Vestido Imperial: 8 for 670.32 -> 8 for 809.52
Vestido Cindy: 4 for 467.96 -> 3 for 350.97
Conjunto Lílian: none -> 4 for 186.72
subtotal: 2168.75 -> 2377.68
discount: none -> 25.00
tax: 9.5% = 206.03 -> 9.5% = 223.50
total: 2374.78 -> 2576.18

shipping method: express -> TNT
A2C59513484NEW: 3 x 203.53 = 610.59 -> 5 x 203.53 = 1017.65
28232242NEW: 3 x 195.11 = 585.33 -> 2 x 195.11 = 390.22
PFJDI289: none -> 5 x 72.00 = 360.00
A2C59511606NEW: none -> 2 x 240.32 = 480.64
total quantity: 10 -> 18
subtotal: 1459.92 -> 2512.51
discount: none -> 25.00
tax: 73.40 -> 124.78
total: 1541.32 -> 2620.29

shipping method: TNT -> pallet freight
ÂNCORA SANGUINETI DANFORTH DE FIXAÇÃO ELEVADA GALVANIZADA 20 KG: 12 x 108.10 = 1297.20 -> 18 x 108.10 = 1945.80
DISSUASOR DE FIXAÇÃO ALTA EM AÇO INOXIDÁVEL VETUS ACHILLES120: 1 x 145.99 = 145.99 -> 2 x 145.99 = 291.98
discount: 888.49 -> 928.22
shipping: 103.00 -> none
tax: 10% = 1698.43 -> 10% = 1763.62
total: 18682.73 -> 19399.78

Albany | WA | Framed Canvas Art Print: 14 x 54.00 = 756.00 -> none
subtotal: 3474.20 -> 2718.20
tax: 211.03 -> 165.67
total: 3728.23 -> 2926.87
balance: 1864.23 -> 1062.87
# # # # #
[WHAT YOU NEED TO DO]
For this exercise, reproduce exactly each line from the one containing "discount: 888.49 -> 928.22" through the last line of the data, and no others.

[TASK OUTPUT]
discount: 888.49 -> 928.22
shipping: 103.00 -> none
tax: 10% = 1698.43 -> 10% = 1763.62
total: 18682.73 -> 19399.78

Albany | WA | Framed Canvas Art Print: 14 x 54.00 = 756.00 -> none
subtotal: 3474.20 -> 2718.20
tax: 211.03 -> 165.67
total: 3728.23 -> 2926.87
balance: 1864.23 -> 1062.87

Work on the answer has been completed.